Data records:
========================================================================
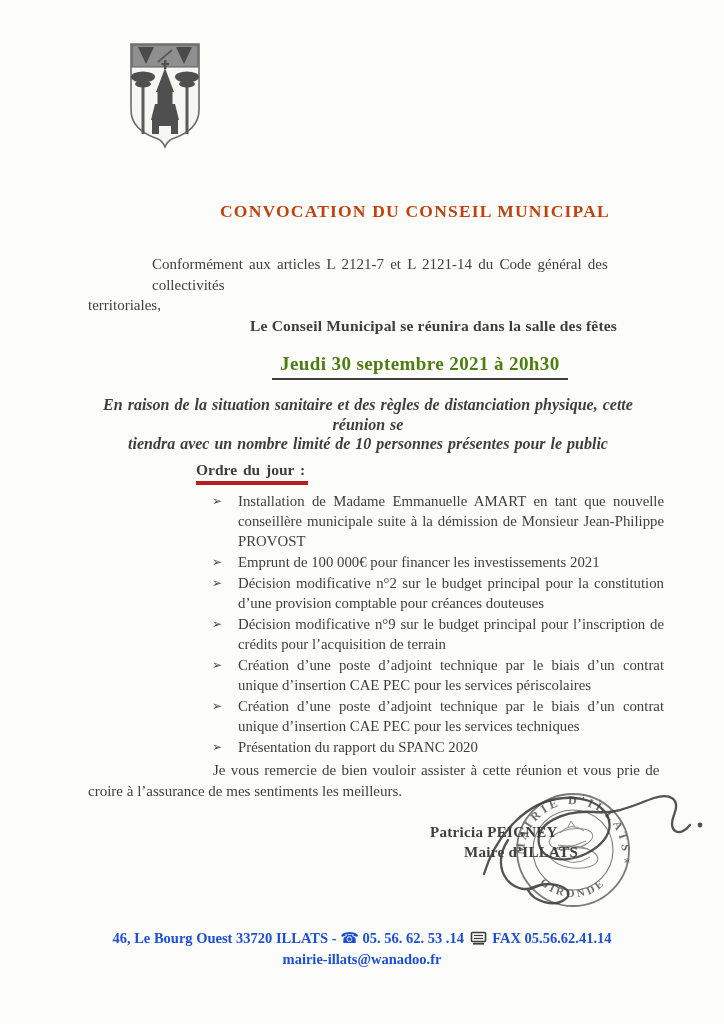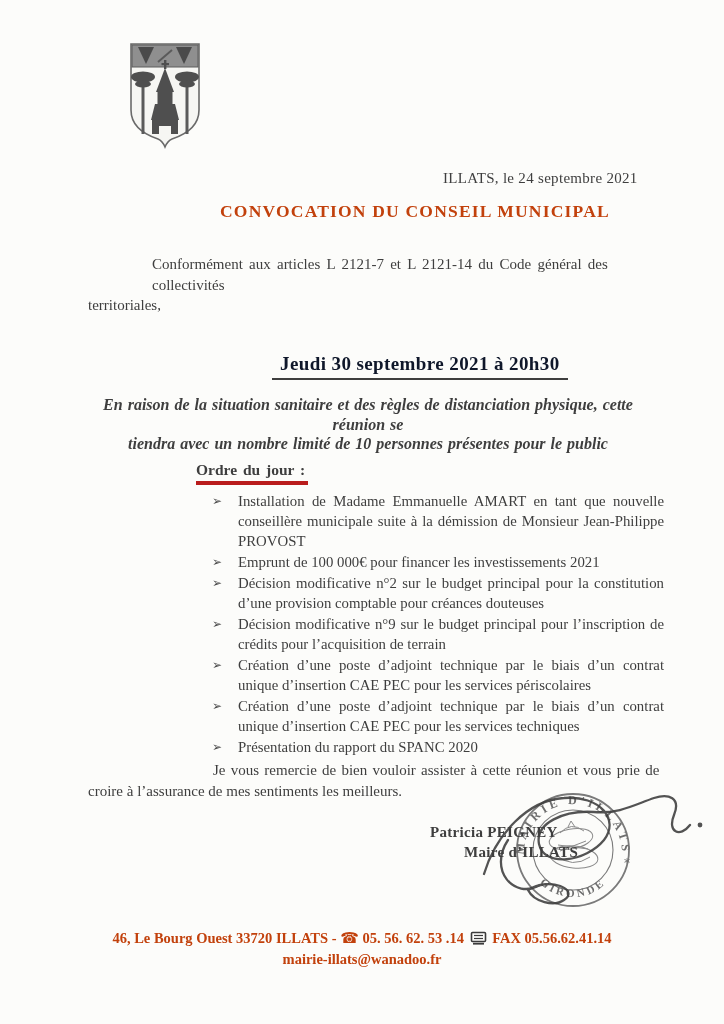--- a/index.html
+++ b/index.html
@@ -86,7 +86,6 @@
     </g>
   </svg>
 
-  <div class="abs city-date">ILLATS, le 24 septembre 2021</div>
 
   <div class="abs doc-title">CONVOCATION DU CONSEIL MUNICIPAL</div>
 

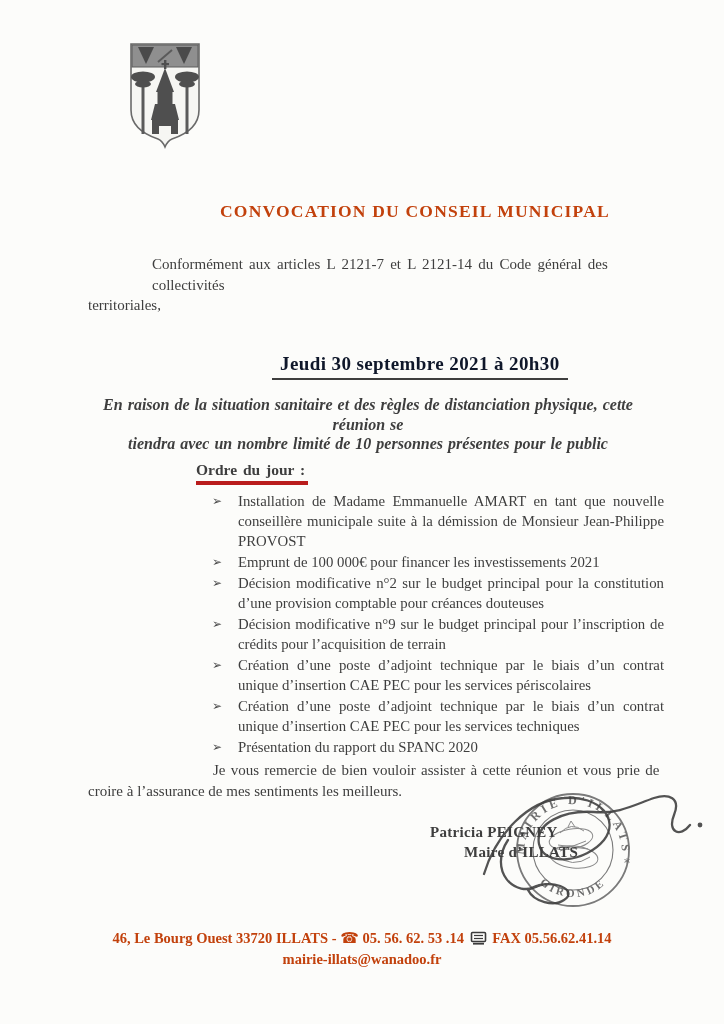--- a/index.html
+++ b/index.html
@@ -94,6 +94,7 @@
     <div class="l2">territoriales,</div>
   </div>
 
+  <div class="abs hall-line">Le Conseil Municipal se réunira dans la salle des fêtes</div>
 
   <div class="abs meeting-date">Jeudi 30 septembre 2021 à 20h30</div>
 

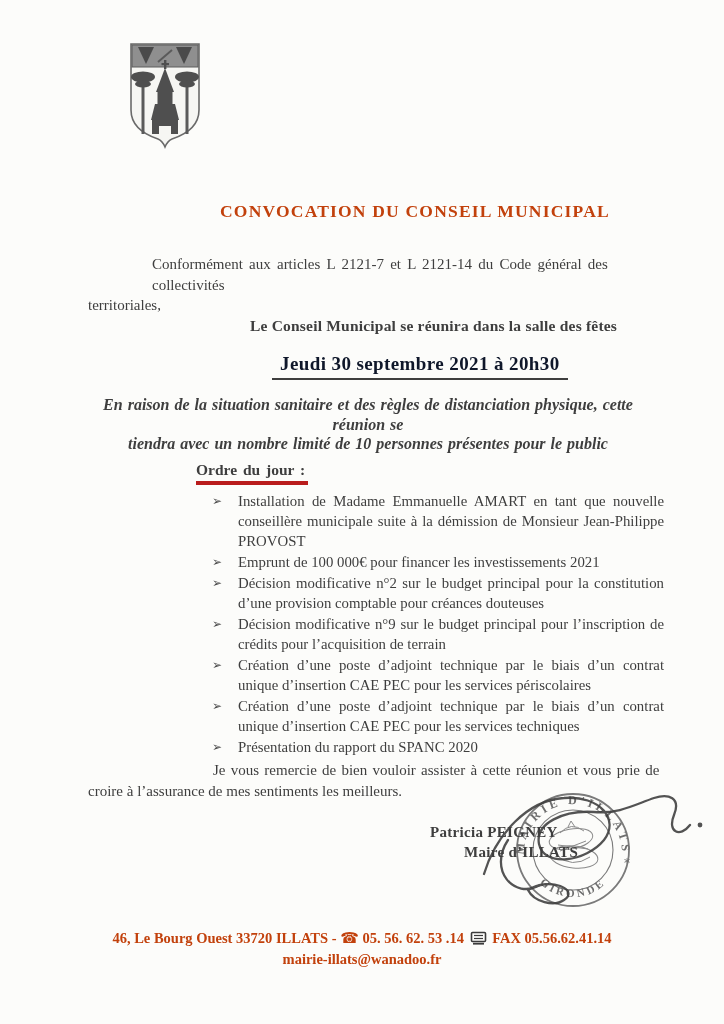--- a/index.html
+++ b/index.html
@@ -24,7 +24,7 @@
   .hall-line{left:250px;top:317px;font-size:15.5px;font-weight:bold;letter-spacing:.2px;}
 
   .meeting-date{left:272px;top:353px;font-size:19px;font-weight:bold;letter-spacing:.4px;
-    border-bottom:2px solid #3e3e3e;padding:0 8px 3px 8px;color:#0f172a;}
+    border-bottom:2px solid #3e3e3e;padding:0 8px 3px 8px;color:#4d7c0f;}
 
   .covid{left:82px;top:395px;width:572px;text-align:center;
     font-size:16px;font-weight:bold;font-style:italic;line-height:19.5px;word-spacing:1px;}

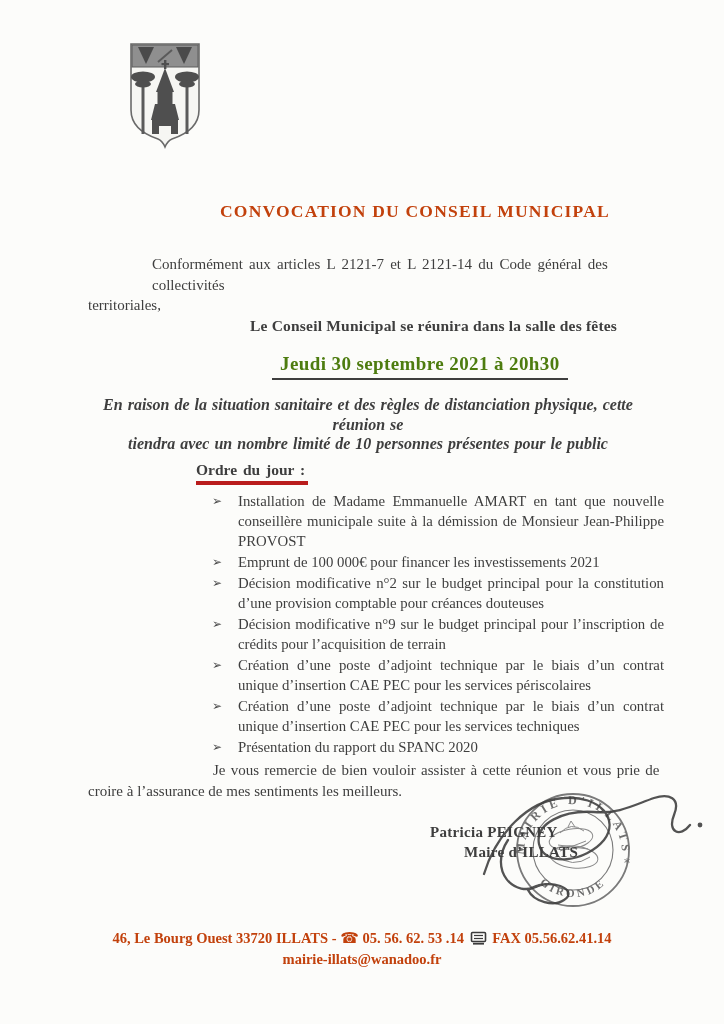--- a/index.html
+++ b/index.html
@@ -52,7 +52,7 @@
   .crest-svg{left:124px;top:38px;}
 
   .footer{left:80px;top:928px;width:564px;text-align:center;
-    font-size:14.5px;font-weight:bold;line-height:21px;color:#c2410c;}
+    font-size:14.5px;font-weight:bold;line-height:21px;color:#1d4ed8;}
   .footer .phone-glyph{font-family:"DejaVu Sans",sans-serif;font-size:15px;}
   .footer .fax-icon-svg{vertical-align:-2px;margin:0 2px;}
 </style>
========================================================================
_Exercise details_.
What lines above contain the word "letter"? Please copy each one.

_Answer to the exercise_.
   .hall-line{left:250px;top:317px;font-size:15.5px;font-weight:bold;letter-spacing:.2px;}
   .meeting-date{left:272px;top:353px;font-size:19px;font-weight:bold;letter-spacing:.4px;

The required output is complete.